Hal ini menunjukkan bahwa stigma ini dapat membuat mahasiswa lebih memilih menangani masalah mereka sendiri, meski pun mereka mengalami kecemasan atau depresi. Hanya sebagian kecil yang meminta bantuan profesional, dan stigma pribadi yang bersifat negatif dengan keinginan mereka untuk mendapatkan dukungan. Membantu mahasiswa mendapatkan bantuan yang mereka butuhkan sangat penting untuk meningkatkan pemahaman tentang kesehatan mental dan mengurangi stigma.

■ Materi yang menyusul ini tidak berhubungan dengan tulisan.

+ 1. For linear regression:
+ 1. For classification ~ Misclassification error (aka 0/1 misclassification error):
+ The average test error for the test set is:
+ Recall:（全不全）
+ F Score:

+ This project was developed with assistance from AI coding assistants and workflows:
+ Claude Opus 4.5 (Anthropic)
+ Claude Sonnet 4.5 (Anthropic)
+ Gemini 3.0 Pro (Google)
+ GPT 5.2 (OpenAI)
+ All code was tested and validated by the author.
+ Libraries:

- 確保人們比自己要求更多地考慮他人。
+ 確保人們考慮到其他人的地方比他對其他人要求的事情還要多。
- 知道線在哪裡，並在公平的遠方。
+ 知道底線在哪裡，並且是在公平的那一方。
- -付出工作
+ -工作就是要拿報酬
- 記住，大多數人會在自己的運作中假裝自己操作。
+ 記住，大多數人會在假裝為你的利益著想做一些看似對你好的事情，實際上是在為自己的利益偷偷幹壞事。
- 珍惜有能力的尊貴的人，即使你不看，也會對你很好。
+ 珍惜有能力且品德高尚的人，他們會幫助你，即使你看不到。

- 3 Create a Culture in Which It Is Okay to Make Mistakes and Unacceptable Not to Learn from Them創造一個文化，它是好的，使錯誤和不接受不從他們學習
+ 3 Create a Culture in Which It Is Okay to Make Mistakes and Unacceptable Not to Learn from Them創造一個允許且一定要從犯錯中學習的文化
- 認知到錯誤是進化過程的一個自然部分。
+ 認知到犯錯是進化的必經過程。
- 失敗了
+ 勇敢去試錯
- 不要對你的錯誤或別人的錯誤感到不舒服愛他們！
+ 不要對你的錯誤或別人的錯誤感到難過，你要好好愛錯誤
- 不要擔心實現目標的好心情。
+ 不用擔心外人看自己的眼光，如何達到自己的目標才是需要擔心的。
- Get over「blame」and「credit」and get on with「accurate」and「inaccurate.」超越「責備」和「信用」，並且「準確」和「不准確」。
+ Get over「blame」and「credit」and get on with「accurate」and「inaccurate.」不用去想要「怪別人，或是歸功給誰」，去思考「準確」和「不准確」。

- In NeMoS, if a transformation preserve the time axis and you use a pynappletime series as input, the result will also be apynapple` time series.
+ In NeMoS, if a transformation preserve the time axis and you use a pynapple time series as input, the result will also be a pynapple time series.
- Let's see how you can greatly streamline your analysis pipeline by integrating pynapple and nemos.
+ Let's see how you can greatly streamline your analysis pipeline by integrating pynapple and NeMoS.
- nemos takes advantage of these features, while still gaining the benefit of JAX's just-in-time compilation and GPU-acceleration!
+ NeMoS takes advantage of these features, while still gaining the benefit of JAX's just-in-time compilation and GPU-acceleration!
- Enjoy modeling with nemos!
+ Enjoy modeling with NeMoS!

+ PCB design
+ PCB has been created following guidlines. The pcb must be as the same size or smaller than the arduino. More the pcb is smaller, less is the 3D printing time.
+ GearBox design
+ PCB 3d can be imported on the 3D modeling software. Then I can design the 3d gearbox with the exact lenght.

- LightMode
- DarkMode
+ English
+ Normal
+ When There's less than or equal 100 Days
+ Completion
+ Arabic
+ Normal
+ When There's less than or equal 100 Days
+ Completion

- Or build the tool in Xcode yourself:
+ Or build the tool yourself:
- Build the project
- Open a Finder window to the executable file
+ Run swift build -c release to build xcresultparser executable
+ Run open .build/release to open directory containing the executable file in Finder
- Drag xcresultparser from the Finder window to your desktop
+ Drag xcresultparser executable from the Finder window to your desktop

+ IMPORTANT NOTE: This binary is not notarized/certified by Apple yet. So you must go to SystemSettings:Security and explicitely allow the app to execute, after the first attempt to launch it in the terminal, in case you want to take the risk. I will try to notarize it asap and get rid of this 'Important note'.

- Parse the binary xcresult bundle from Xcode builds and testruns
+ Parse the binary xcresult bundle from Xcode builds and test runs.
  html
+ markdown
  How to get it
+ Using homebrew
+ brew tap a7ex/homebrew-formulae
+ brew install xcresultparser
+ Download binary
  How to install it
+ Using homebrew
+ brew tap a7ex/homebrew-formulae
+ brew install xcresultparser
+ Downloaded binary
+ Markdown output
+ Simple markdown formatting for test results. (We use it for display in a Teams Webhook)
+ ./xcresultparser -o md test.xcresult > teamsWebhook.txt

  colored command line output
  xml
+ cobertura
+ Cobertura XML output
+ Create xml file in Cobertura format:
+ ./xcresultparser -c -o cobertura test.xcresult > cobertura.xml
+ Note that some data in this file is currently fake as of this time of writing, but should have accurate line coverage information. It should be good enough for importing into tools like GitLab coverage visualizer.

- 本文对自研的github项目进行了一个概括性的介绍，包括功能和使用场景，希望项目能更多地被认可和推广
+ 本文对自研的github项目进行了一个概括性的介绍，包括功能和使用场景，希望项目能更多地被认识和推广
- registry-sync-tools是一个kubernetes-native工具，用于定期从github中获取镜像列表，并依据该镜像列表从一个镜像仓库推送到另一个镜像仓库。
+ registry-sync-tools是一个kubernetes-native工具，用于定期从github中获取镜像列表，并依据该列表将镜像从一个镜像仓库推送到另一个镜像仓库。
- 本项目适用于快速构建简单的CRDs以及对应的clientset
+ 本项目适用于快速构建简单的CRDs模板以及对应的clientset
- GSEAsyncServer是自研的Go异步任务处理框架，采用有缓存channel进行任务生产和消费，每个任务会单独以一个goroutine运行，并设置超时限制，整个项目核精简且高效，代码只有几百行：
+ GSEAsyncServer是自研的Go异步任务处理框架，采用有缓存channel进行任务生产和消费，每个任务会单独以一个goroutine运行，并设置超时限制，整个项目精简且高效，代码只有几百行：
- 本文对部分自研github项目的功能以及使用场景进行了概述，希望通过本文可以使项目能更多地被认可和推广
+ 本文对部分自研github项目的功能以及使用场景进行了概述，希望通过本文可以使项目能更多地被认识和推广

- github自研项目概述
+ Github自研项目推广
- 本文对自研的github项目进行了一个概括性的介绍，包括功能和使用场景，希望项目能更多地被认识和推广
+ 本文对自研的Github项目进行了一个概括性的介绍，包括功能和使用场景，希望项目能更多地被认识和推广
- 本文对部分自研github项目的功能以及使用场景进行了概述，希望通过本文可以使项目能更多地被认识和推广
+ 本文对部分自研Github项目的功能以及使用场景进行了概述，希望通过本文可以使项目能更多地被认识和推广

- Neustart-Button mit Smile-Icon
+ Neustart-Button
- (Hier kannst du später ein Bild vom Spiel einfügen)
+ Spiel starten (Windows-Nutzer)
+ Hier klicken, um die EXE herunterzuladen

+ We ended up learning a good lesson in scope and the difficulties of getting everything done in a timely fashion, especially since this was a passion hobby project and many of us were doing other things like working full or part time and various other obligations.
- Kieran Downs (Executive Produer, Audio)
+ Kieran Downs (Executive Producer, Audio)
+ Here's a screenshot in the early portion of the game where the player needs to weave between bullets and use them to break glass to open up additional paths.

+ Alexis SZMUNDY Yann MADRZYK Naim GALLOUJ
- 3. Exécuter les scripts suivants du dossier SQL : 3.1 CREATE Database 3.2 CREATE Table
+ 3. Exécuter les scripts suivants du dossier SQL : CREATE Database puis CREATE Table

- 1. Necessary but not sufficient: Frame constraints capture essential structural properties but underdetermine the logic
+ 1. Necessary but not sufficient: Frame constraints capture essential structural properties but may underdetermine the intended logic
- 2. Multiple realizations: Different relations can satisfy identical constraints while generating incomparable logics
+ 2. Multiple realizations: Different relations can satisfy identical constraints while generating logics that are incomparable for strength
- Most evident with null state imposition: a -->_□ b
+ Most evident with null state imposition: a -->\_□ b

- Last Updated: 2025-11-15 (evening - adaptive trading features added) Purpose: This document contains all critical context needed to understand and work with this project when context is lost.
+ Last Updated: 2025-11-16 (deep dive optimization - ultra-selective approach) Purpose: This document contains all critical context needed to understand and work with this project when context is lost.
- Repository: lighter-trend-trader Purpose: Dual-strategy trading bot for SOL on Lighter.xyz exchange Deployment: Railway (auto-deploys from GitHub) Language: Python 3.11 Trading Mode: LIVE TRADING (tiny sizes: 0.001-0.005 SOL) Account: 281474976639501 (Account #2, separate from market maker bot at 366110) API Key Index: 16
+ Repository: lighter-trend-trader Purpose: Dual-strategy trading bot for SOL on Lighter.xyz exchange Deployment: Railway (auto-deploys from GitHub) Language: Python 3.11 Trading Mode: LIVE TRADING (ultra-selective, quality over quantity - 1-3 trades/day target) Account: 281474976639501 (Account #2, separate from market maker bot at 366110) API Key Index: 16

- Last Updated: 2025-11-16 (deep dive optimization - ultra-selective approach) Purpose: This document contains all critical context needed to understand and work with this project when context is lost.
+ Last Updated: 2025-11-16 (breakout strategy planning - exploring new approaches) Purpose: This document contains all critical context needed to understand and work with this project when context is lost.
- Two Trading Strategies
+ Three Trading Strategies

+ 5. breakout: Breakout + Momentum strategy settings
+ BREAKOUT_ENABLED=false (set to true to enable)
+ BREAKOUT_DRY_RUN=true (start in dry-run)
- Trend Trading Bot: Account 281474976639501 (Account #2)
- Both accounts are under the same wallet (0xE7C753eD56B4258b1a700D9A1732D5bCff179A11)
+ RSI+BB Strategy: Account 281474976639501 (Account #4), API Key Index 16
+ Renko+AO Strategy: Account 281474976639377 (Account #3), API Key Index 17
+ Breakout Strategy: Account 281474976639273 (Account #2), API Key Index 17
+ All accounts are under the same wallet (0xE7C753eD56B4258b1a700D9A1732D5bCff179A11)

Goffman (1961) mengungkapkan bahwa stigma sosial berperan signifikan dalam melemahkan kondisi mental mahasiswa. Stigma sebagai atribut yang mendiskreditkan (memojokkan) individu, yang mengakibatkan pengucilan dan diskriminasi. Mahasiswa yang mengalami masalah kesehatan mental sering kali merasa ketakutan akan penilaian negatif, karena takut dihakimi, hal ini menciptakan “identitas yang ternoda” yang menghalangi mereka untuk mencari bantuan.
Upaya untuk mengurangi stigma dan meningkatkan kesadaran masyarakat sangat penting agar mahasiswa merasa lebih aman dalam mengakses dukungan yang diperlukan untuk kesehatan mental mereka.
Kesehatan mental mahasiswa di Kota Mataram menghadapi tantangan serius, dipicu oleh tekanan akademik, adaptasi lingkungan baru, masalah keuangan, dan interaksi sosial.
Kesehatan mental di kalangan mahasiswa menunjukkan bahwa sekitar 15,2% mahasiswa mengalami gejala gangguan mental, dengan kecemasan sebagai masalah utama. Stigma sosial menghalangi mahasiswa untuk mencari bantuan, menciptakan rasa kesepian dan kecemasan. Upaya meningkatkan kesadaran masyarakat dan layanan konseling kampus sangat penting untuk mendukung kesehatan mental mahasiswa. Goffman menunjukkan bahwa stigma meningkatkan kondisi mental mereka (mahasiswa), sehingga perlu langkah konkret untuk mengurangi stigma dan meningkatkan akses terhadap dukungan kesehatan mental.
Referensi:
Fajri, Dessy Hidayati, ddk. 2021. KESEHATAN MENTAL. Banjarmasin : EUKEKA MEDIA AKSARA
Handayani, Eka Sari. 2022. KESEHATAN MENTAL (MENTAL HYGIENE). Banjarmasin : Universitas Kalimantan Muhammad Arsyad Al-Banjari.
Bos, Arjan ER, ddk. 2013. “Stigma: Kemajuan dalm Teori dan Penelitian” dalam Taylor dan Francis Group, LLC: Jurnal Pisikologi Sosial Dasar dan Terapan.
Sari, Melani Kartika et al,.2023. Deteksi Dini Kesehatan Mental Emosional pada Mahasiswa. Jurnal Ilmiah STIKES Yarsi Mataram. Vol. XIII, No.1.
Karmila Rianda. 2024. “Kesehatan Mental di Kalangan Mahasiswa: Tantangan dan Dukungan”. Kompasiana.com. https://www.kompasiana.com/karmilarianda0922/664a078e14709356a35a7bb2/kesehatan-mental-di-kalangan-mahasiswa-tantangan diakses pada 17 Oktober 2024 pukul 12.56
Gloriabarus. 2022. Hasil Survei I-NAMHS: Satu dari Tiga Remaja Indonesia Memiliki Masalah Kesehatan Mental. Liputan/Berita. https://ugm.ac.id/id/berita/23086-hasil-survei-i-namhs-satu-dari-tiga-remaja-indonesia-memiliki-masalah-kesehatan diakses pada 17 oktober 2024 pukul 17.50
Kesyha, Putri, et al,.2024. Stigma Kesehatan Mental Dikalangan Mahasiswa. Journal on EducationVolume 06, No. 02
Arina Shabrina, Ahmad Gimmy Prathama, Retno Hanggarani Ninin.2021. Persepsi Stigmatisasi dan Intensi Pencarian Bantuan Kesehatan Mental Pada Mahasiswa S1. JURNAL PSIKOLOGI.